▸ **Problem details**
Only the lines of the data holding the string "none" need to be returned.

*** Opening of Extracted entries ***

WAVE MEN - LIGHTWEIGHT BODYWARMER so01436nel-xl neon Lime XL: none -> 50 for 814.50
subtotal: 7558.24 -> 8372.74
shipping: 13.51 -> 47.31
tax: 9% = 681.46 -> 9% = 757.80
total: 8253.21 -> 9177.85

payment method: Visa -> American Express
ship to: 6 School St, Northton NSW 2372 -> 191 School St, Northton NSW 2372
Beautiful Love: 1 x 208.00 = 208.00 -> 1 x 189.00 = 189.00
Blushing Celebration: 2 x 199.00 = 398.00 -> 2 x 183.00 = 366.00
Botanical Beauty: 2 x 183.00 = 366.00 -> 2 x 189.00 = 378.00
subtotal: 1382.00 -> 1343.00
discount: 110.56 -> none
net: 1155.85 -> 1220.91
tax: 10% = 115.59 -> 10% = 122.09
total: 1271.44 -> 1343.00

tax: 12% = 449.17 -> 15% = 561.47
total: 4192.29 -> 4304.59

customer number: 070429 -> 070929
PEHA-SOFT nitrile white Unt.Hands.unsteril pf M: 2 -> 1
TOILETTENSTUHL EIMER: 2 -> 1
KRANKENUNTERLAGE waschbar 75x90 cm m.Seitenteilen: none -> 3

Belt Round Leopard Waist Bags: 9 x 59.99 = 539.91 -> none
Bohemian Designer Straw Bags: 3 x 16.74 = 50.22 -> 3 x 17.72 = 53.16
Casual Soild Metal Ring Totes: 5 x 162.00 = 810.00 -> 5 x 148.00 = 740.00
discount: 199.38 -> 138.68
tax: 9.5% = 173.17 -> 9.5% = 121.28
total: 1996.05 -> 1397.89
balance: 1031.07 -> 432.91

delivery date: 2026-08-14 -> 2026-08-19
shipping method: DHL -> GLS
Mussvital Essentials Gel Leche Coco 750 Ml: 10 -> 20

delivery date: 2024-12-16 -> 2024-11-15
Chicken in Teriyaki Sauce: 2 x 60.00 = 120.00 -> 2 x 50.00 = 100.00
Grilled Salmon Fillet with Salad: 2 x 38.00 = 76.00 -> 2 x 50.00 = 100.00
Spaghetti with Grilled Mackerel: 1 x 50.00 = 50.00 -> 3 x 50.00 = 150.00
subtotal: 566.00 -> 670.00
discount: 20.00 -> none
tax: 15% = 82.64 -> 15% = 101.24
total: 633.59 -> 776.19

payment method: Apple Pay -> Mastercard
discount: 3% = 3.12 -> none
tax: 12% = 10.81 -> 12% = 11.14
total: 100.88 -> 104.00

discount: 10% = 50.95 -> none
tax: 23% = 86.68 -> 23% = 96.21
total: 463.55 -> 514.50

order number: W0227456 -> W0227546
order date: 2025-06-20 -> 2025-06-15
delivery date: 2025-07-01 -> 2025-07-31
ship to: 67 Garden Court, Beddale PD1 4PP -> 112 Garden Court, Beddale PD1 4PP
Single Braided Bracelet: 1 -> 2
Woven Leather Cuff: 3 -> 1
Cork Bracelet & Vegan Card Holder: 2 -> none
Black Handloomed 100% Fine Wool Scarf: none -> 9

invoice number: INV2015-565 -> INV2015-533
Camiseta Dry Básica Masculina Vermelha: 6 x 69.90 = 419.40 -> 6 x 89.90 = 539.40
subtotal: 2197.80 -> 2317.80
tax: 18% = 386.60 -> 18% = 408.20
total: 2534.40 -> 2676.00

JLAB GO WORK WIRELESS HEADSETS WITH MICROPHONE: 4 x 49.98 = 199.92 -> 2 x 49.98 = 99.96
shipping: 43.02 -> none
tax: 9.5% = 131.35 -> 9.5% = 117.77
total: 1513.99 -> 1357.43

*** Close of Extracted entries ***

▸ **Exercise response**
WAVE MEN - LIGHTWEIGHT BODYWARMER so01436nel-xl neon Lime XL: none -> 50 for 814.50
discount: 110.56 -> none
KRANKENUNTERLAGE waschbar 75x90 cm m.Seitenteilen: none -> 3
Belt Round Leopard Waist Bags: 9 x 59.99 = 539.91 -> none
discount: 20.00 -> none
discount: 3% = 3.12 -> none
discount: 10% = 50.95 -> none
Cork Bracelet & Vegan Card Holder: 2 -> none
Black Handloomed 100% Fine Wool Scarf: none -> 9
shipping: 43.02 -> none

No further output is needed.